> _DATA SHOWN_
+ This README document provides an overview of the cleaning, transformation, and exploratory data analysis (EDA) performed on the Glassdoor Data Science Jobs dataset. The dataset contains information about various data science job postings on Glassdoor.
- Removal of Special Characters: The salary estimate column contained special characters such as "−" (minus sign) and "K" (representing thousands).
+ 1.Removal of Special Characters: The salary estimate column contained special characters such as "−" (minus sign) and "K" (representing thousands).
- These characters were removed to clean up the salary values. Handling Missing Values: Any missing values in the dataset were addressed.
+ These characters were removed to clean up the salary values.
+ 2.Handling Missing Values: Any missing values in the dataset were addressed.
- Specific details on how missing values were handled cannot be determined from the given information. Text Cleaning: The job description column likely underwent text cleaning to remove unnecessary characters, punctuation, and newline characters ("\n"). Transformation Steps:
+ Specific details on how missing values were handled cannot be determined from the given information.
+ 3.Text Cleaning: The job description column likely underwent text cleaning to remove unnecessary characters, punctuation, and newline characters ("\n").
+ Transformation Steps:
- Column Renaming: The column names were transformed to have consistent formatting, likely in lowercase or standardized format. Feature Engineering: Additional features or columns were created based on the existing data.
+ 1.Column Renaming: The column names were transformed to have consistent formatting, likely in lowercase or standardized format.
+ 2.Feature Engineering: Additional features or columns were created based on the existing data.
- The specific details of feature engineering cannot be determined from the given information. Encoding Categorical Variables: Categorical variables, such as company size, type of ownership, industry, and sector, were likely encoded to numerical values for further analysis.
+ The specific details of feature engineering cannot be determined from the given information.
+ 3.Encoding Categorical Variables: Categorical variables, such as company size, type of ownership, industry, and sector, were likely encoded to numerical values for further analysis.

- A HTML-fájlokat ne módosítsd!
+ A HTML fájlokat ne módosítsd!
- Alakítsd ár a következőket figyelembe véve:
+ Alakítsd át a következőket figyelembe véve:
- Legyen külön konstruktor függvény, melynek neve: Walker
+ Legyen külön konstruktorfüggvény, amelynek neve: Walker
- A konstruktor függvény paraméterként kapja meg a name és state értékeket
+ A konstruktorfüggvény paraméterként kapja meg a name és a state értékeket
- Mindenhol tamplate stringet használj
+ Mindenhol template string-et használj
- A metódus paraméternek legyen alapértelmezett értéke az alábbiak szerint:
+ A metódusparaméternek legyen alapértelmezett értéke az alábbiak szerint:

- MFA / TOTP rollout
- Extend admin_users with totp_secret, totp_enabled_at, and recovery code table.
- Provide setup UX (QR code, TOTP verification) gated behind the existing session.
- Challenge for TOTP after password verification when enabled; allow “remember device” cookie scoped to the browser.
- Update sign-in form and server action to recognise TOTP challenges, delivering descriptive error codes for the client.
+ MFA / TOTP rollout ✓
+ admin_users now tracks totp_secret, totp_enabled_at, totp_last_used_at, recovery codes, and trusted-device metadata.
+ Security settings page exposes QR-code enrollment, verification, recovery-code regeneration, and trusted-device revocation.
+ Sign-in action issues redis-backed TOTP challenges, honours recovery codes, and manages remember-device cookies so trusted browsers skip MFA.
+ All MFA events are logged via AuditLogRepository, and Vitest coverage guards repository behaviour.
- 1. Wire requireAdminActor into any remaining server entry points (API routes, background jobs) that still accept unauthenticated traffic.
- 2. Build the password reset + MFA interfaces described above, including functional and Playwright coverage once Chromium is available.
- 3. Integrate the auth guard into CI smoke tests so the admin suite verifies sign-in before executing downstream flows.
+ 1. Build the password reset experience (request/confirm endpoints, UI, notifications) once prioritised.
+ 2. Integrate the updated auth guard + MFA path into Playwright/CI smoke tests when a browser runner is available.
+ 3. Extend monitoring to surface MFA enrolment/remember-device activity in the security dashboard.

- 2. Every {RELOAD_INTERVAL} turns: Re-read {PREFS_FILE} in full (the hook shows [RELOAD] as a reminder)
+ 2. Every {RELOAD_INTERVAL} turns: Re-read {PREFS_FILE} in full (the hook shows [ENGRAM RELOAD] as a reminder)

> _INSTRUCTIONS FOR THE TASK_
From the data above, show each line that contains "következőket".

> _RESPONSE BOX_
- Alakítsd ár a következőket figyelembe véve:
+ Alakítsd át a következőket figyelembe véve:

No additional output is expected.